Imagine que você trabalha há mais de 25 anos como eletricitário, lidando diariamente com cabos de alta tensão, painéis elétricos e risco constante de choque. A lei previdenciária reconhece que essa atividade, por ser perigosa (tecnicamente chamada de 'periculosidade'), desgasta sua saúde de forma acelerada — mesmo que você nunca tenha sofrido um acidente. Por isso, existe a aposentadoria especial, que permite ao eletricitário se aposentar com apenas 25 anos de contribuição, sem exigência de idade mínima, e com o valor correspondente a 100% da média de todas as suas contribuições (sem o fator previdenciário). O grande desafio está na comprovação: após 1995, não basta ter a carteira assinada como eletricitário. Você precisa provar, por meio de documentos técnicos como o PPP (Perfil Profissiográfico Previdenciário) e o LTCAT (Laudo Técnico), que esteve exposto de forma habitual e permanente à tensão elétrica superior a 250 volts. A boa notícia é que a Justiça — por meio da Súmula 62 da TNU — consolidou o entendimento de que a periculosidade dá sim direito à aposentadoria especial, mesmo quando o INSS nega administrativamente.
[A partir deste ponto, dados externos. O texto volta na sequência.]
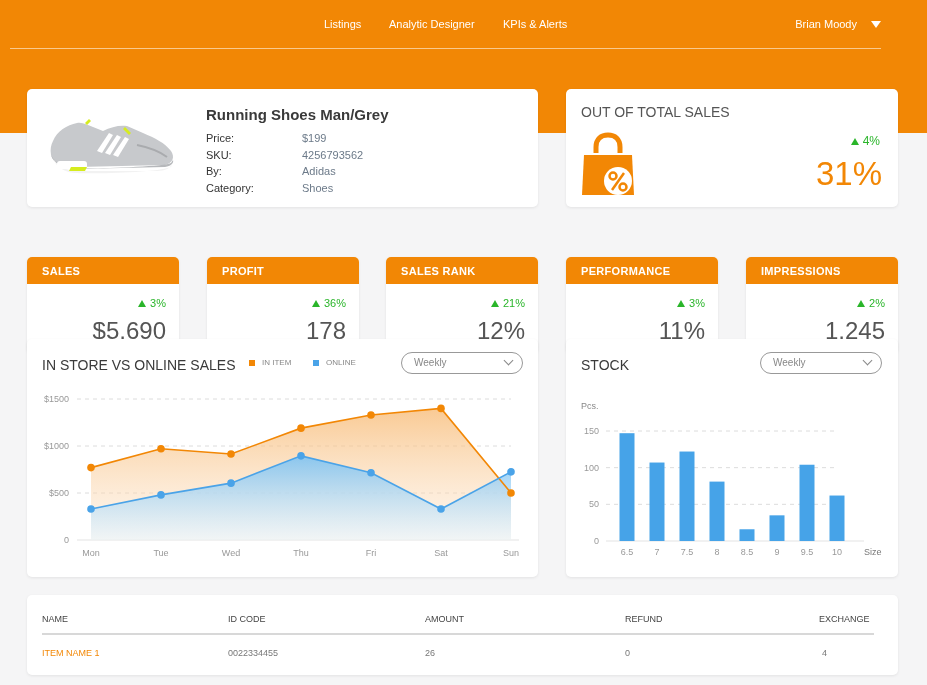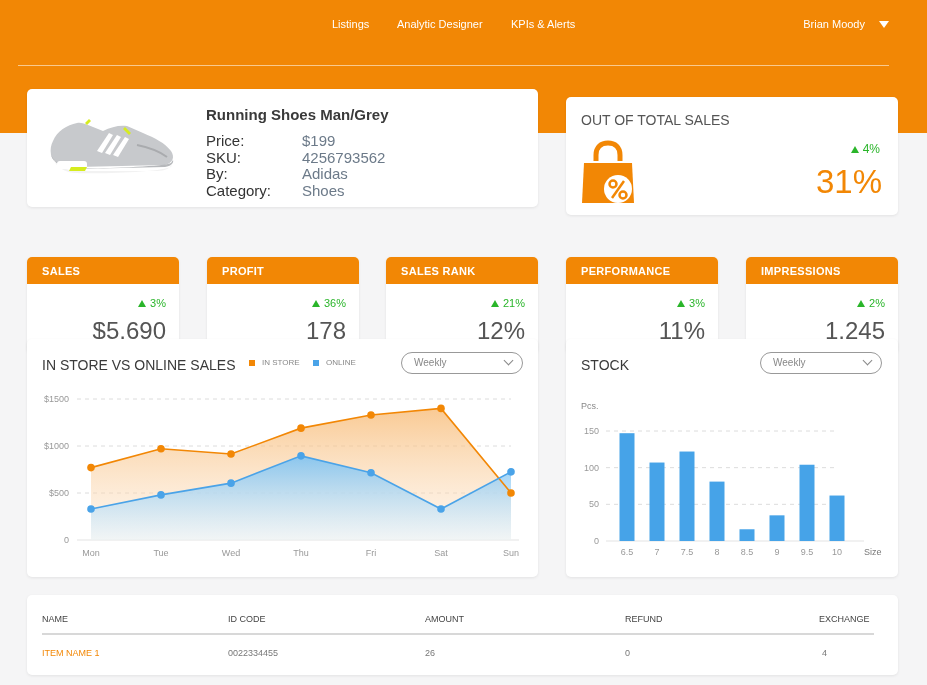--- a/index.html
+++ b/index.html
@@ -1,31 +1,31 @@
 <!DOCTYPE html>
 <html><head>
 <meta charset="utf-8">
 <style>
   * { box-sizing: border-box; margin: 0; padding: 0; }
   html, body { width: 927px; height: 685px; overflow: hidden; background: #f5f5f6; font-family: "Liberation Sans", "DejaVu Sans", sans-serif; color: #444; }
   .hero { position: absolute; left: 0; top: 0; width: 927px; height: 133px; background: #f28705; }
-  .topnav { position: absolute; left: 18px; top: 0; width: 871px; height: 66px; border-bottom: 1px solid rgba(255,255,255,0.55); }
+  .topnav { position: absolute; left: 10px; top: 0; width: 871px; height: 49px; border-bottom: 1px solid rgba(255,255,255,0.55); }
   .nav-link { position: absolute; top: 18px; font-size: 11px; color: #fff; cursor: pointer; }
   .user { position: absolute; right: 0; top: 18px; font-size: 11px; color: #fff; display: flex; align-items: center; gap: 8px; cursor: pointer; }
   .caret { width: 0; height: 0; border-left: 5px solid transparent; border-right: 5px solid transparent; border-top: 7px solid #fff; display: inline-block; margin-left: 6px; }
 
   .card { position: absolute; background: #fff; border-radius: 5px; box-shadow: 0 1px 3px rgba(0,0,0,0.08); }
   .product { left: 27px; top: 89px; width: 511px; height: 118px; }
   .shoe { position: absolute; left: 20px; top: 22px; width: 132px; height: 70px; }
   .p-title { position: absolute; left: 179px; top: 17px; font-size: 15px; font-weight: bold; color: #3a3a3a; }
-  .p-row { position: absolute; left: 179px; font-size: 15px; }
+  .p-row { position: absolute; left: 179px; font-size: 11px; }
   .p-label { display: inline-block; width: 96px; color: #333; }
   .p-val { color: #6c7a89; }
 
-  .total { left: 566px; top: 89px; width: 332px; height: 118px; margin-top: 8px; }
+  .total { left: 566px; top: 89px; width: 332px; height: 118px; }
   .total-title { position: absolute; left: 15px; top: 15px; font-size: 14px; color: #555; }
   .bag-icon { position: absolute; left: 14px; top: 26px; width: 56px; height: 82px; }
   .total-delta { position: absolute; right: 18px; top: 45px; font-size: 12px; color: #2ab52a; }
   .total-val { position: absolute; right: 16px; top: 66px; font-size: 33px; color: #f28705; }
 
   .kpi { top: 225px; width: 152px; height: 96px; overflow: hidden; margin-top: 32px; }
   .kpi-head { height: 27px; background: #f28705; color: #fff; font-size: 11px; font-weight: bold; padding: 8px 0 0 15px; letter-spacing: 0.3px; }
   .kpi-delta { position: absolute; right: 13px; top: 40px; font-size: 11px; color: #2ab52a; }
   .kpi-val { position: absolute; right: 13px; top: 60px; font-size: 24px; color: #555; }
   .tri { display: inline-block; width: 0; height: 0; border-left: 4px solid transparent; border-right: 4px solid transparent; border-bottom: 7px solid #2ab52a; margin-right: 4px; vertical-align: 0; }
@@ -171,21 +171,21 @@
       <text x="134" y="217" text-anchor="middle" font-size="9" fill="#999" font-family="Liberation Sans, sans-serif">Tue</text>
       <text x="204" y="217" text-anchor="middle" font-size="9" fill="#999" font-family="Liberation Sans, sans-serif">Wed</text>
       <text x="274" y="217" text-anchor="middle" font-size="9" fill="#999" font-family="Liberation Sans, sans-serif">Thu</text>
       <text x="344" y="217" text-anchor="middle" font-size="9" fill="#999" font-family="Liberation Sans, sans-serif">Fri</text>
       <text x="414" y="217" text-anchor="middle" font-size="9" fill="#999" font-family="Liberation Sans, sans-serif">Sat</text>
       <text x="484" y="217" text-anchor="middle" font-size="9" fill="#999" font-family="Liberation Sans, sans-serif">Sun</text>
     </svg>
   <div class="chart-title">IN STORE VS ONLINE SALES</div>
   <div class="legend" style="left:222px">
     <span class="legend-swatch" style="background:#f28705"></span>
-      <span>IN STORE</span>
+      <span>IN ITEM</span>
   </div>
   <div class="legend" style="left:286px">
     <span class="legend-swatch" style="background:#4aa3e8"></span>
       <span>ONLINE</span>
   </div>
   <div class="select" style="left:374px; top:13px; width:122px;">
     <span>Weekly</span>
     <span class="chev"></span>
   </div>
 </div>

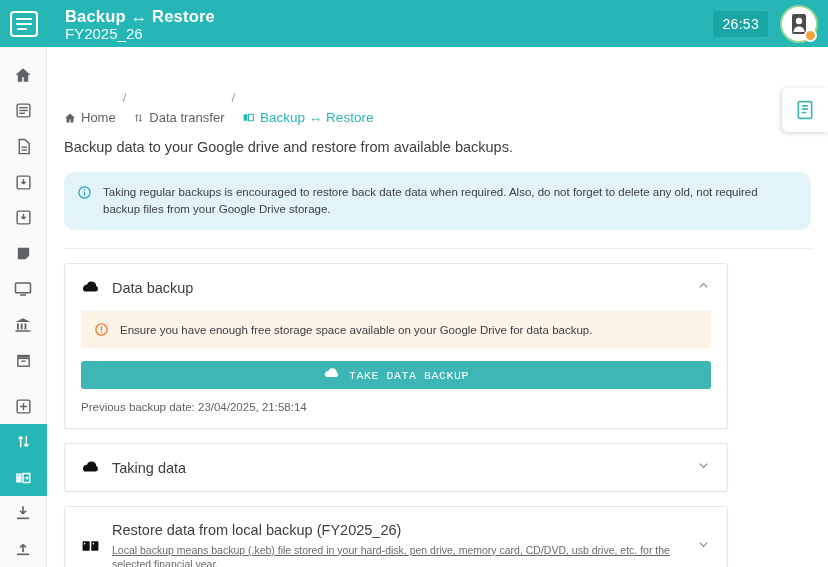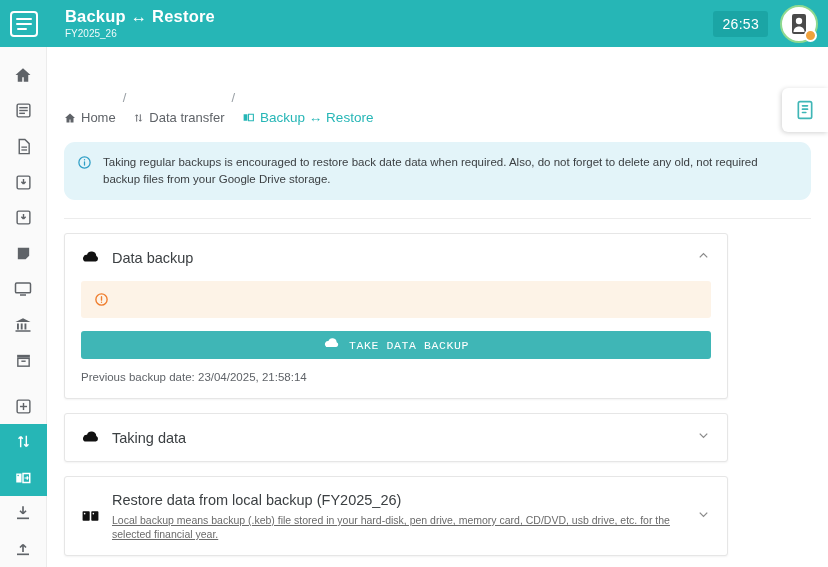--- a/index.html
+++ b/index.html
@@ -28,21 +28,21 @@
   .menu-box {
     width: 28px; height: 26px; border: 2px solid #ffffff; border-radius: 4px;
     display: flex; flex-direction: column; justify-content: center; align-items: center;
     gap: 3px;
   }
   .menu-box i { display: block; width: 16px; height: 2px; background: #ffffff; border-radius: 1px; }
   .menu-box i.short { width: 10px; align-self: flex-start; margin-left: 5px;}
 
   .title-wrap { margin-left: 18px; display: flex; flex-direction: column; justify-content: center; }
   .title-main { font-size: 16.5px; font-weight: bold; letter-spacing: .2px; line-height: 19px; }
-  .title-sub { font-size: 10px; opacity: .92; line-height: 13px; margin-top: 1px; }
+  .title-sub { font-size: 15px; opacity: .92; line-height: 13px; margin-top: 1px; }
 
   .topbar-right {
     margin-left: auto; display: flex; align-items: center; gap: 12px; padding-right: 10px;
   }
   .timer {
     background: #1ba5a5; color: #ffffff; font-size: 14px;
     padding: 5px 9px; border-radius: 3px; letter-spacing: .3px;
   }
   .avatar {
     position: relative;
@@ -296,20 +296,21 @@
       <span class="sep">/</span>
       <span class="crumb current">
         <svg width="13" height="13" viewBox="0 0 24 24" fill="currentColor">
           <path d="M3 6h7v12H3z"></path>
             <path d="M12 6h9v12h-9z" fill="none" stroke="currentColor" stroke-width="2"></path>
         </svg>
         <span>Backup ↔ Restore</span>
       </span>
     </div>
 
+    <div class="page-desc">Backup data to your Google drive and restore from available backups.</div>
 
     <div class="alert-info">
       <span class="ico">
         <svg width="15" height="15" viewBox="0 0 24 24" fill="none" stroke="currentColor" stroke-width="2">
           <circle cx="12" cy="12" r="9"></circle>
             <path d="M12 11v5" stroke-linecap="round"></path>
             <circle cx="12" cy="7.6" r="1.1" fill="currentColor" stroke="none"></circle>
         </svg>
       </span>
       <span>Taking regular backups is encouraged to restore back date data when required. Also, do not forget to delete any old, not required backup files from your Google Drive storage.</span>
@@ -333,20 +334,21 @@
       </div>
       <div class="card-body">
         <div class="alert-warn">
           <span class="ico">
             <svg width="15" height="15" viewBox="0 0 24 24" fill="none" stroke="currentColor" stroke-width="2.2">
               <circle cx="12" cy="12" r="9"></circle>
                 <path d="M12 7.5v5.5" stroke-linecap="round"></path>
                 <circle cx="12" cy="16.4" r="1.1" fill="currentColor" stroke="none"></circle>
             </svg>
           </span>
+          <span>Ensure you have enough free storage space available on your Google Drive for data backup.</span>
         </div>
         <button class="btn-primary">
           <span>
             <svg width="17" height="13" viewBox="0 0 24 18" fill="currentColor">
               <path d="M19.3 7.2A6 6 0 0 0 7.6 5.6 4.6 4.6 0 0 0 4.6 14h14.1a3.6 3.6 0 0 0 .6-6.8z"></path>
             </svg>
           </span>
           <span>TAKE DATA BACKUP</span>
         </button>
         <div class="prev-date">Previous backup date: 23/04/2025, 21:58:14</div>

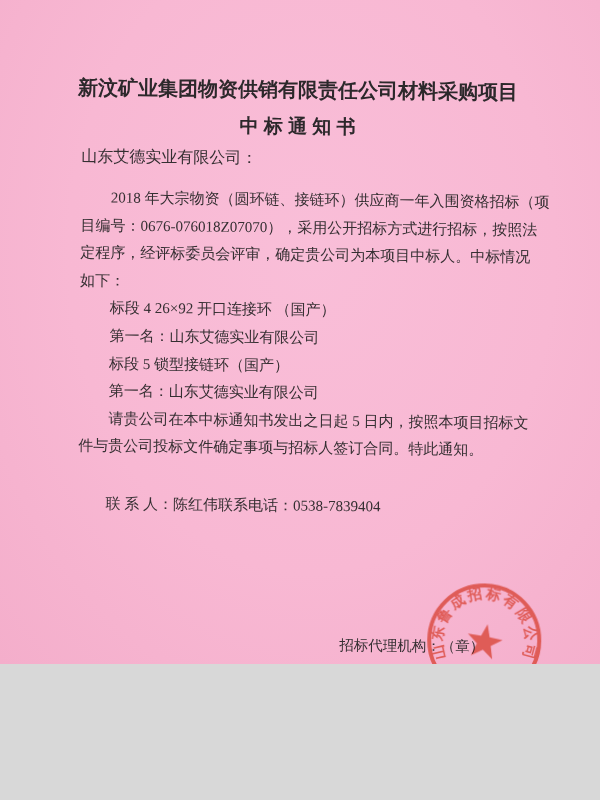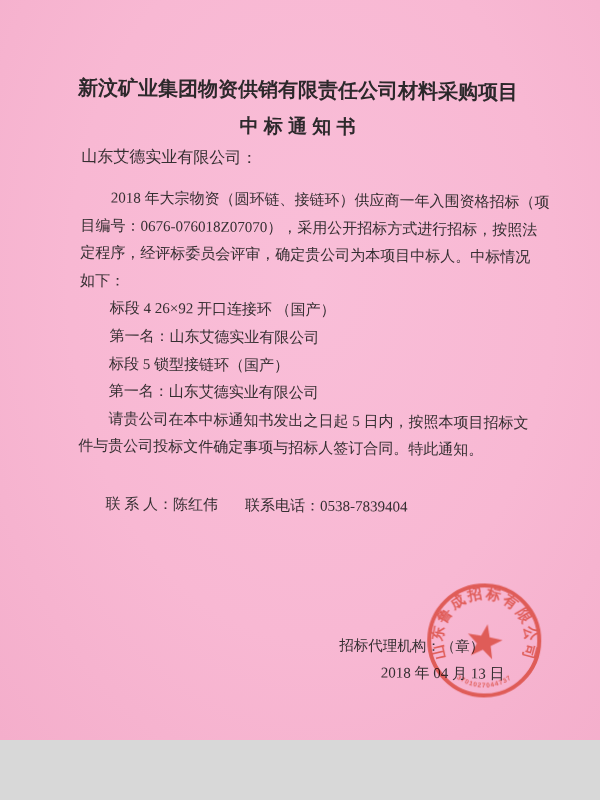--- a/index.html
+++ b/index.html
@@ -2,21 +2,21 @@
 <html><head>
 <meta charset="utf-8">
 <style>
   html,body { margin:0; padding:0; }
   body {
     width:600px; height:800px; overflow:hidden;
     background:#d8d8d8;
     font-family:"Liberation Serif", serif;
   }
   .sheet {
-    position:relative; width:600px; height:740px; overflow:hidden;
+    position:relative; width:600px; height:664px; overflow:hidden;
     background: radial-gradient(ellipse at 52% 38%, #f9bed8 0%, #f8b8d3 55%, #f4aecb 100%);
   }
   .content {
     position:absolute; left:0; top:0; width:600px; height:800px;
     transform:rotate(0.6deg); transform-origin:60px 90px;
     color:#352f32;
   }
   .title-main {
     position:absolute; top:74px; left:0; width:596px; text-align:center;
     font-family:"Liberation Sans", sans-serif; font-weight:bold;
@@ -34,21 +34,21 @@
   .body-block {
     position:absolute; top:184px; left:82px; width:460px;
     font-size:15px; line-height:27.6px;
   }
   .body-line { white-space:pre; }
   .body-line.indent { padding-left:30px; }
   .contact {
     position:absolute; top:494px; left:110px;
     font-size:15px; white-space:pre;
   }
-  .contact .phone-label { margin-left:27px; }
+  .contact .phone-label { }
   .contact .phone-value { }
   .agency-line {
     position:absolute; top:633px; left:345px;
     font-size:14.5px; white-space:pre;
   }
   .date-line {
     position:absolute; top:660px; left:387px;
     font-size:15px; white-space:pre;
   }
   .seal {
Se você teve o pedido negado, é plenamente possível reverter na via judicial.

Principais Aprendizados

Antes de 29/04/1995, basta comprovar o exercício da profissão de eletricitário (categoria profissional), conforme o Anexo II do Decreto 53.831/64 e Decreto 83.080/79 — o enquadramento é automático pela CTPS.; Após 29/04/1995, é obrigatória a comprovação de exposição habitual e permanente à tensão elétrica superior a 250 volts, por meio do PPP preenchido com base no LTCAT; A Súmula 62 da TNU garante que a periculosidade (e não apenas insalubridade) dá direito à aposentadoria especial, derrubando o argumento mais comum do INSS para negar o benefício ao eletricitário.; O eletricitário pode converter períodos especiais em comuns (com contagem diferenciada de 40% para homem) para aproveitá-los em outras modalidades de aposentadoria, caso não atinja os 25 anos de atividade especial.; Mesmo que a empresa não entregue o PPP ou o preencha incorretamente, é possível utilizar outros meios de prova, como laudos técnicos judiciais, perícias por similaridade e testemunhas, para garantir o direito na Justiça.

Ementa Oficial

PREVIDENCIÁRIO. APOSENTADORIA ESPECIAL. ELETRICITÁRIO. PERICULOSIDADE. EXPOSIÇÃO À TENSÃO ELÉTRICA SUPERIOR A 250 VOLTS. COMPROVAÇÃO POR PPP E LTCAT. POSSIBILIDADE. SÚMULA 62/TNU. TEMA 543/STJ. A atividade de eletricitário, quando exercida com exposição habitual e permanente à tensão elétrica superior a 250 volts, caracteriza-se como especial por periculosidade, nos termos do art. 57 da Lei 8.213/91 c/c Anexo IV do Decreto 3.048/99. A Súmula 62 da TNU firma o entendimento de que a periculosidade enseja o reconhecimento da aposentadoria especial, desde que comprovada a exposição de forma não ocasional nem intermitente. O STJ, no julgamento do Tema 543, consolidou que o rol de agentes nocivos do Decreto regulamentador é exemplificativo, admitindo-se o reconhecimento da especialidade sempre que demonstrada a efetiva nocividade da atividade.